The ice business reopened, as Haywood, Gage and Company, after the war. By 1868, it controlled the ice monopoly in Savannah. Haywood remained in the ice business until 1883, when he sold the company's majority to Gage. He retired from the company in 1889.

Haywood was elected to the Savannah city council as an alderman in 1869. He served three terms, the final two of which were as chairman. In November 1871, he became acting mayor of Savannah for a period. He was also influential in the completion of Savannah's sewage system, and was present at the laying of the foundation stone of the city's City Market in 1876. Serving as a representative of the Zerubbabel Lodge #15 F. and A. M. for over thirty years, he was also involved in the laying of the foundation stone at the Bethesda Boy's Home (1870).

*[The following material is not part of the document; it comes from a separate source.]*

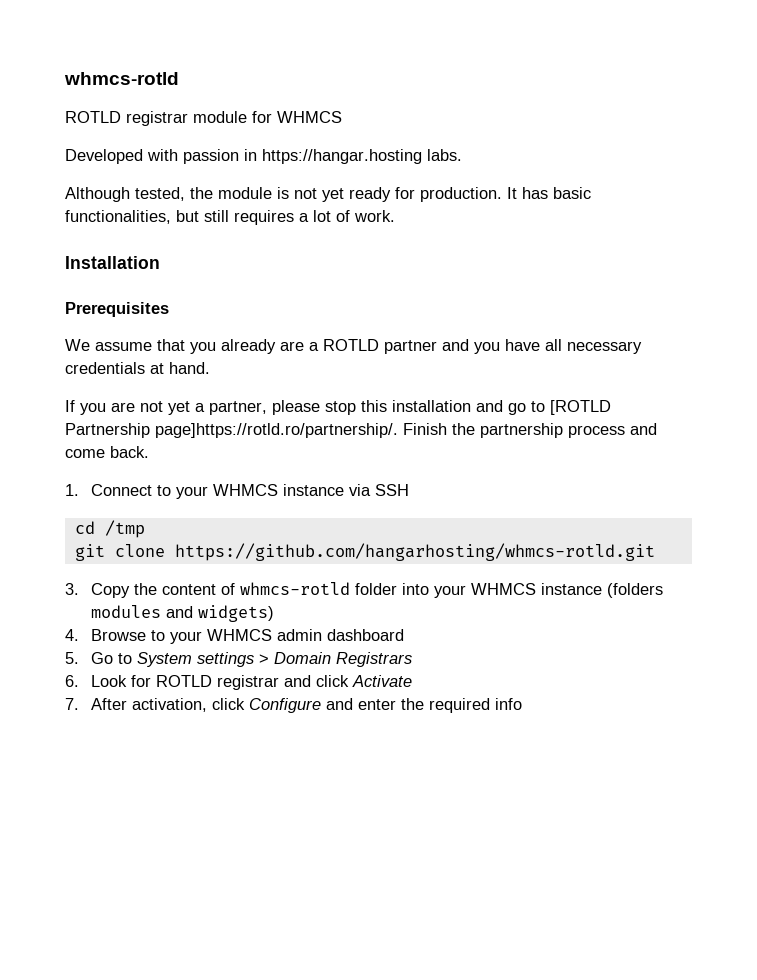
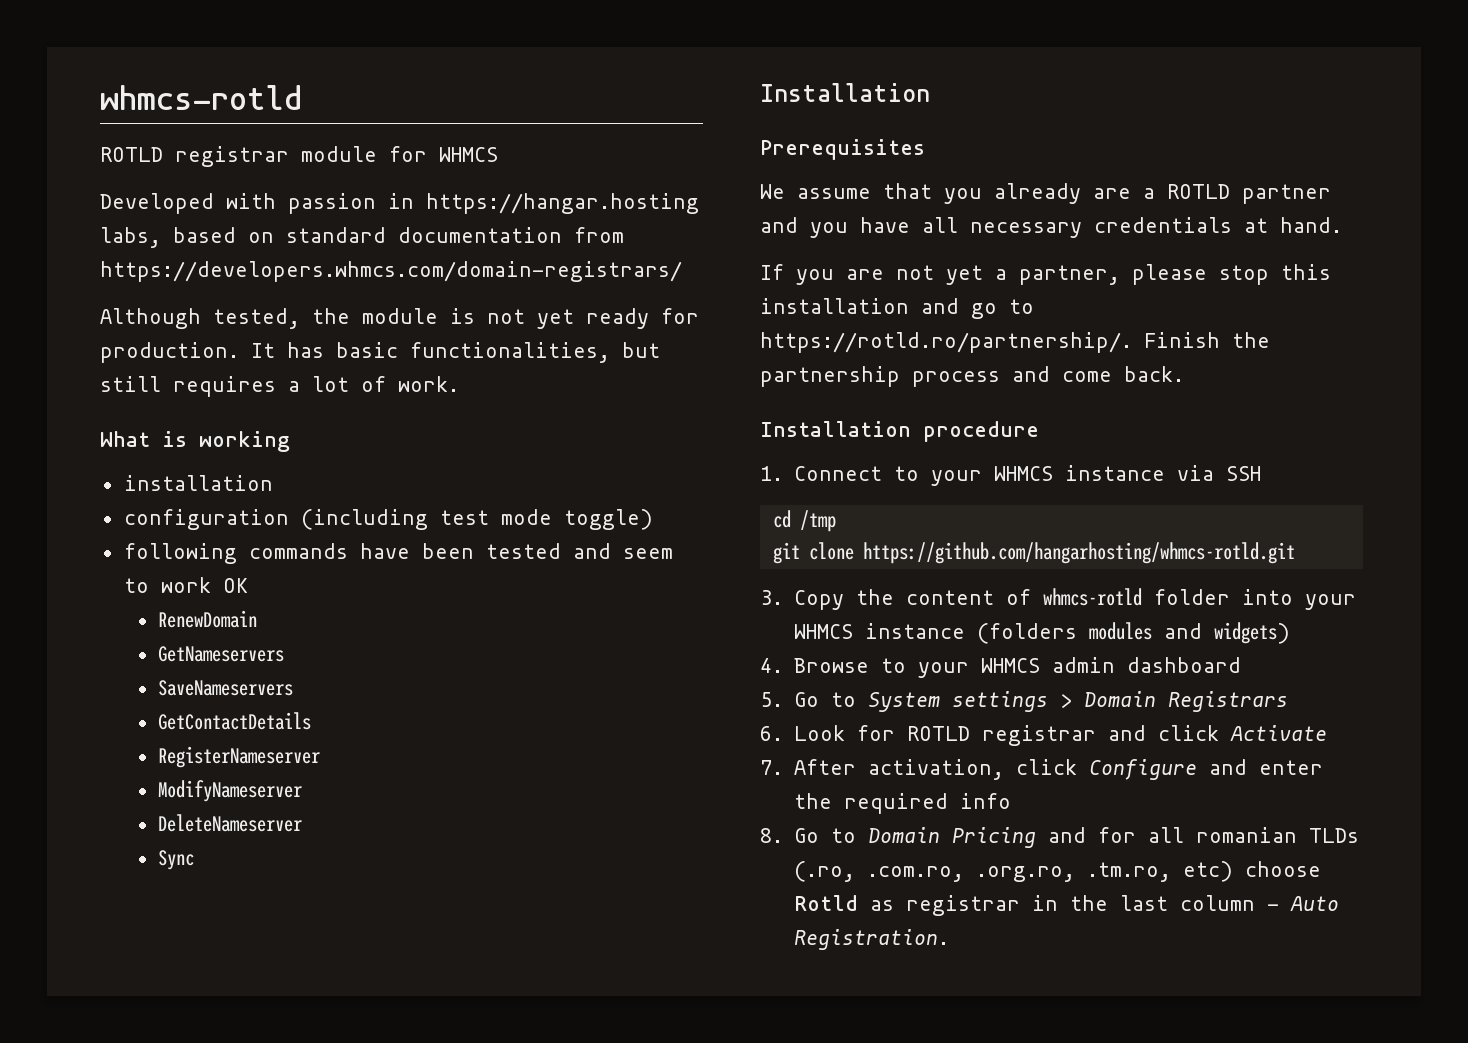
[427,149,462,161] labs. -> [100,227,624,248] [100,261,682,282] labs, based on standard documentation from https://developers.whmcs.com/domain-registrars/
(395, 216) none -> [100,431,290,452] [123,475,273,491] [123,509,653,530] [123,543,673,564] [123,577,248,593] [157,610,257,628] [157,646,284,662] [157,680,293,696] [157,712,311,730] [157,746,320,768] [157,780,302,802] [157,814,302,832] [157,850,194,870] // What is working // installation // configuration (including test mode toggle) // following commands have been tested and seem to work OK // RenewDomain // GetNameservers // SaveNameservers // GetContactDetails // RegisterNameserver // ModifyNameserver // DeleteNameserver // Sync
[550,400,611,415] [65,423,398,438] [ROTLD Partnership page]https://rotld.ro/partnership/. -> [760,332,1132,353] https://rotld.ro/partnership/.
(149, 452) none -> [760,421,1039,442] // Installation procedure
(523, 704) none -> [760,827,1360,848] [794,861,1322,882] [794,895,1340,916] [794,929,950,950] // 8. Go to Domain Pricing and for all romanian TLDs (.ro, .com.ro, .org.ro, .tm.ro, etc) choose Rotld as registrar in the last column - Auto Registration.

As president of the Coast Line Railroad, he officiated at the opening of the Broughton Street line in September 1874. In January 1873, he had written to William Morrill Wadley regarding a proposed bridge over the Savannah–Ogeechee Canal.

In November 1878, he legally adopted his granddaughter, Mary Elizabeth Doherty, after the death of her father, John, who had been a widower for twenty years. Alfred changed her family name Haywood.

A third marriage occurred in 1879, to Harriet Elizabeth Guerard, of Charleston, South Carolina.

Haywood was a longtime member of Savannah's Christ Church in Johnson Square, serving as a vestryman and warden.

He constructed two properties in Savannah: 124 East McDonough Street, which overlooks the western side of Colonial Park Cemetery, and in the adjacent block to the north, 217–219 Abercorn Street.

==Death==
Haywood died, of paralysis, in Savannah in 1893, aged 76. He is interred in the city's Laurel Grove Cemetery alongside each of his wives. Harriet survived him by 25 years. His brother, Ebenezer, is also buried in Laurel Grove. He predeceased Alfred by seventeen years.

Of Haywood, it was said, "In death, as in life, the merits of Alfred Haywood rest upon a self-reliant, honorable, and unblemished career."